*** Opening of Material provided ***
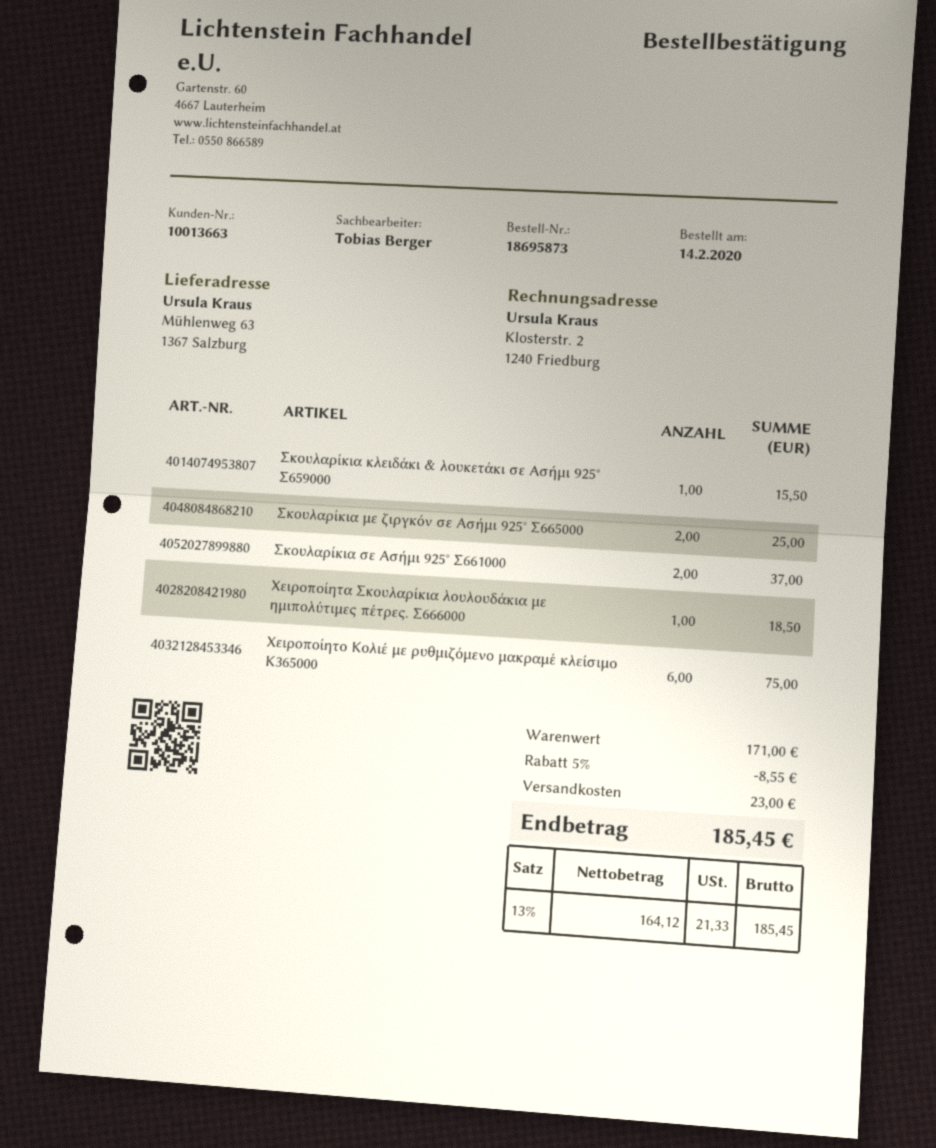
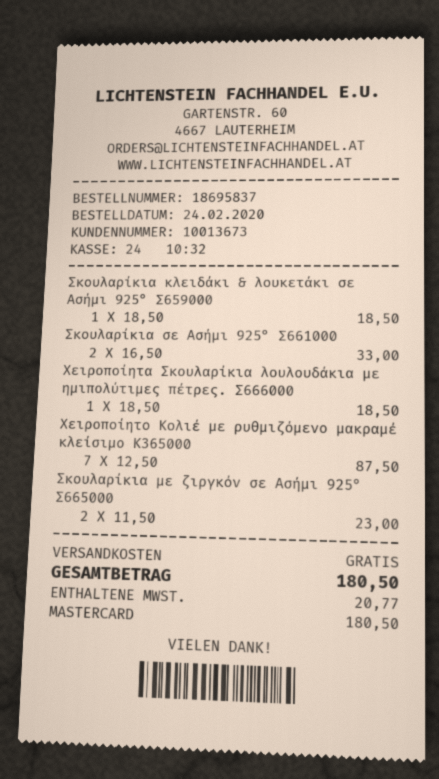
order number: 18695873 -> 18695837
order date: 2020-02-14 -> 2020-02-24
customer number: 10013663 -> 10013673
Σκουλαρίκια κλειδάκι & λουκετάκι σε Ασήμι 925° Σ659000: 1 for 15.50 -> 1 for 18.50
Σκουλαρίκια με ζιργκόν σε Ασήμι 925° Σ665000: 2 for 25.00 -> 2 for 23.00
Σκουλαρίκια σε Ασήμι 925° Σ661000: 2 for 37.00 -> 2 for 33.00
Χειροποίητο Κολιέ με ρυθμιζόμενο μακραμέ κλείσιμο Κ365000: 6 for 75.00 -> 7 for 87.50
discount: 5% = 8.55 -> none
shipping: 23.00 -> 0.00
tax: 21.33 -> 20.77
total: 185.45 -> 180.50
*** Close of Material provided ***
* **Problem requirements**: How many lines of the listing include the string "Ασήμι"? Answer with the number alone.

* **Your solution**: 3